Leaving aside the need or otherwise for a rewrite of Section 25 of the Constitution (which may indeed have a positive result, according to Thuli Madonsela, at least), the one view is that the ANC is using the expropriation without compensation (EWC)/constitutional amendment narrative as a populist vote-catcher ahead of the election next year. It knows full-well that even if a suitably crisp amendment to the Constitution were to be drawn up right now it will take until way after the election to be voted in and take effect. Therefore, goes this narrative, the ANC is merely playing for time, trying to negate the populism of Julius Malema’s EFF (of which it is unduly scared) and, hopefully, win back some lost EFF votes. Its hope is that, once it has won the election it can safely put the whole matter on the back burner and revert to the status quo.
Giving this argument some credence is the observation that the current ANC shenanigans around the EWC issue are as cack-handed as anything we have ever seen from the ANC, even by its own cynical, inept and corrupt standards.

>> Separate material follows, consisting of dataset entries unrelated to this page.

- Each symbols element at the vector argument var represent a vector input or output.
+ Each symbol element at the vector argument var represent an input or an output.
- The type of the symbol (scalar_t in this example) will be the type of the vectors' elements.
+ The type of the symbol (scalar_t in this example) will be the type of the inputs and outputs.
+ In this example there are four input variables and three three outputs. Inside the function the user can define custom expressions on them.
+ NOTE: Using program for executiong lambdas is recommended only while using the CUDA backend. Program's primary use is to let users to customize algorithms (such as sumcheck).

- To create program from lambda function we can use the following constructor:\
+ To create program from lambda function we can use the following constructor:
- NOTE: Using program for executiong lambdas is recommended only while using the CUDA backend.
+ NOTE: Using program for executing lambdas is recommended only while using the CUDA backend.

For example, at the outset the government organised public comment sessions throughout the country, at which many thousands of people argued the need or otherwise for EWC and a constitutional amendment. With the process well under way, however, President Ramaphosa addressed the nation on television late one night (as ANC president, not president of the country ~ in itself an aberration showing just how deep in the ANC’s pocket the SABC really is) to tell us that the ANC had decided to forge ahead with EWC regardless, thus rendering the public comment process a farcical waste of time and money (as if we didn’t know it would be).

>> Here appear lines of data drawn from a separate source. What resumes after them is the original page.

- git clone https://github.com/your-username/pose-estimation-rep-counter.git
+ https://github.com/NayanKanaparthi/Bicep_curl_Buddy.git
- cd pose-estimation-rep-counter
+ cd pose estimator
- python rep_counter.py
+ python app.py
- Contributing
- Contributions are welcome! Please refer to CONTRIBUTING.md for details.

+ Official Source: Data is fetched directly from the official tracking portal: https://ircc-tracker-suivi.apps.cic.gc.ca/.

Next, Afriforum obtained and made public a list of farms that, Afriforum claimed, the government/aka ANC had earmarked for EWC “as test cases”. This resulted in a flurry of enraged comment and denials that the list was genuine, or that a list even existed, to the extent that agriculture minister Senzeni Zokwana described Afriforum’s action as “an act of sabotage.” You can therefore bet money that the list, or some of it in some form, is genuine.
And all the while a nasty thread of racism has been emerging, and has been nurtured, especially by the EFF. All the work of unification and non-racialism preached by Madiba pissed up against a wall…

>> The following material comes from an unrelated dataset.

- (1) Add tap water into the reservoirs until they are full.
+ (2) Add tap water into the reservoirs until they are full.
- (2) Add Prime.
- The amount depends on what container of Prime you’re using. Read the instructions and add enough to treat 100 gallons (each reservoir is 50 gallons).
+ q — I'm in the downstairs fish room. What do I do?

And it is this emerging racism that is the problem with this scenario. For, even if the events will unfold as outlined above and the ANC lets the EWC matter fade after the election, the EFF isn’t going to stop pushing for it, with a lot of populist song and dance, thus nurturing and fanning the destructive little fires of racism and resentment that are now smouldering throughout the country.
The other view is that the ANC, whether pushed into it by the EFF or not, is hell-bent on removing land from its current (white) owners and handing it over without paying for it to new (black) owners. Gwede Mantashe, for example, was reposted as saying that owners of more than 12 000ha should give over the excess for free.
Leaving aside the fact that the ANC (and therefore the government) is hopelessly inept and corrupt when it comes to any transaction in which there is anything remotely connected to money, confiscating (for that’s what EWC is, however you want to dress it up) land from owners who have paid for it, or more accurately are still paying for it via their bonds, brings into play a whole bunch of heavy hitters in the economy, namely the banks. For as long as you have a bond to pay, whether for your townhouse, smallholding or farm, you don’t hold the title to that land. Your bank does. Thus, when the government takes your land, it’s actually taking ownership from your bank. One estimate is that the value of bonded agricultural land in South Africa is R160 billion.
Apart from the fact that the mere TALK of EWC has caused the market for property to tank, even in prosperous, booming Cape Town, if it ever becomes a reality there will quickly be no market left at all. In short, the banks will have lost the value of their asset.
When that happens you can pretty much assume that what is left of the South African economy will disintegrate, the currency will become even more worthless than it already is, unemployment will increase, further hardship will prevail, and “service delivery” protests will become general anarchy.
It’s time for the banks to do some very rough talking to Ramaphosa, Malema and their teams, pointing out the extreme folly of their current trajectory, whichever one it is.